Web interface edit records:
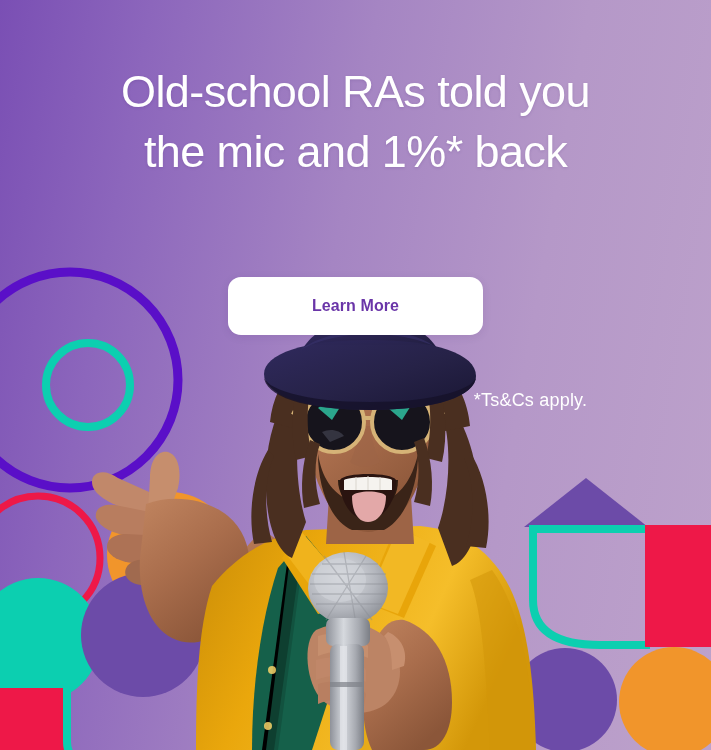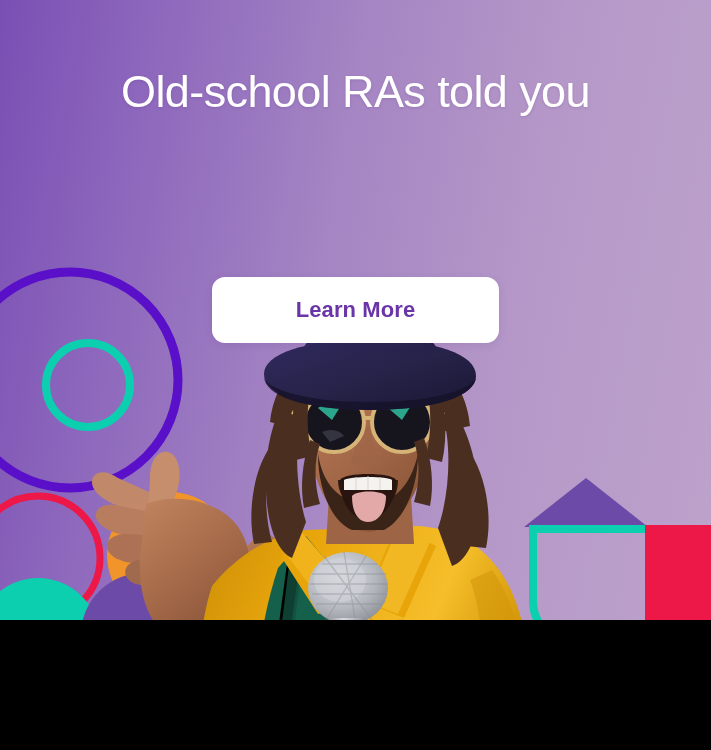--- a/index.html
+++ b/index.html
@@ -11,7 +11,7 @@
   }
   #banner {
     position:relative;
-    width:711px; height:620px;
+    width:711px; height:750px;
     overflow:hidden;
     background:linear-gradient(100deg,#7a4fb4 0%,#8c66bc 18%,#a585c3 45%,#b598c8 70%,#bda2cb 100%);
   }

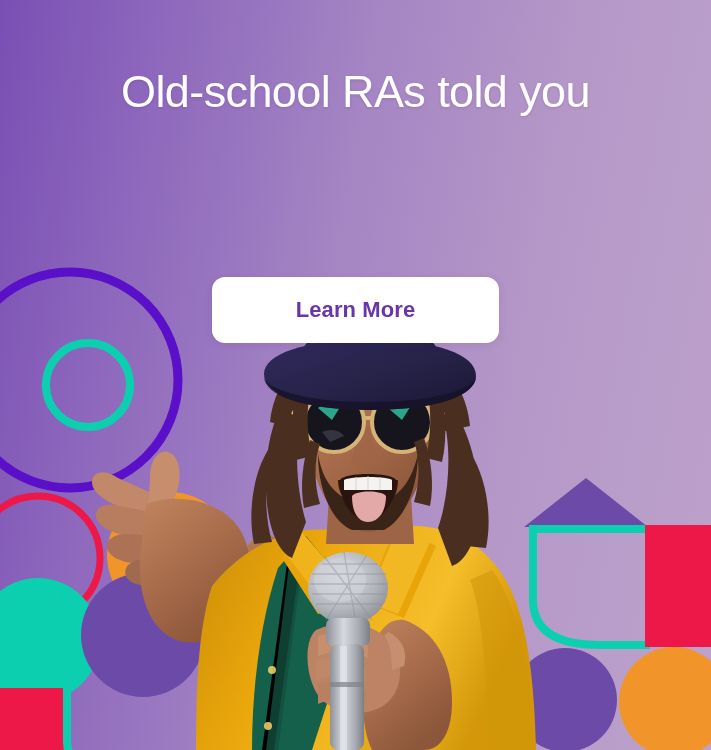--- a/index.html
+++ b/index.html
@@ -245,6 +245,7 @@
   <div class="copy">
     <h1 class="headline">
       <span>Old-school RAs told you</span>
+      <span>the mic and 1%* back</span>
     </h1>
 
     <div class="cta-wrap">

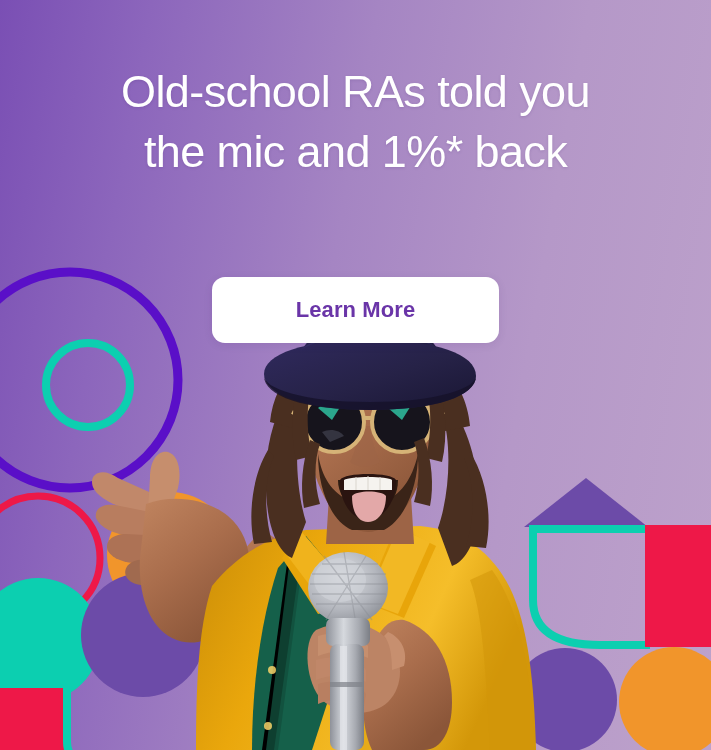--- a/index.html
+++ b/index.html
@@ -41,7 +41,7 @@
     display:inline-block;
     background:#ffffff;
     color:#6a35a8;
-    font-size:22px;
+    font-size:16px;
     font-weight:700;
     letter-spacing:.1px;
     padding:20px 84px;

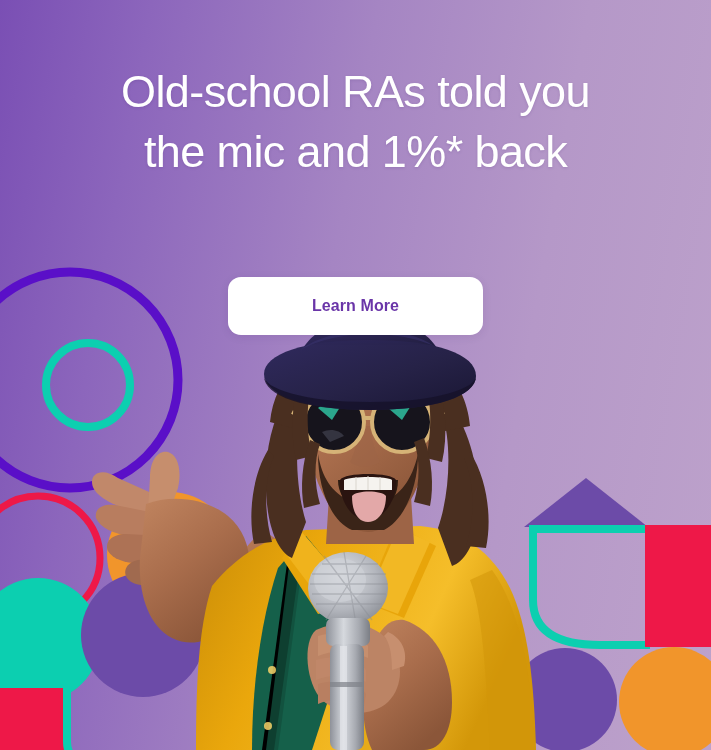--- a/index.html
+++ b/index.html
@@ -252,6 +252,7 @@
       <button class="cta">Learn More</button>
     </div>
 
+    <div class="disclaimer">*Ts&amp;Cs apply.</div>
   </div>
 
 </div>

Exercise aim
All of the records above should be written out exactly, with the pictures left out.

Solution to the exercise
--- a/index.html
+++ b/index.html
@@ -11,7 +11,7 @@
   }
   #banner {
     position:relative;
-    width:711px; height:620px;
+    width:711px; height:750px;
     overflow:hidden;
     background:linear-gradient(100deg,#7a4fb4 0%,#8c66bc 18%,#a585c3 45%,#b598c8 70%,#bda2cb 100%);
   }

--- a/index.html
+++ b/index.html
@@ -245,6 +245,7 @@
   <div class="copy">
     <h1 class="headline">
       <span>Old-school RAs told you</span>
+      <span>the mic and 1%* back</span>
     </h1>
 
     <div class="cta-wrap">

--- a/index.html
+++ b/index.html
@@ -41,7 +41,7 @@
     display:inline-block;
     background:#ffffff;
     color:#6a35a8;
-    font-size:22px;
+    font-size:16px;
     font-weight:700;
     letter-spacing:.1px;
     padding:20px 84px;

--- a/index.html
+++ b/index.html
@@ -252,6 +252,7 @@
       <button class="cta">Learn More</button>
     </div>
 
+    <div class="disclaimer">*Ts&amp;Cs apply.</div>
   </div>
 
 </div>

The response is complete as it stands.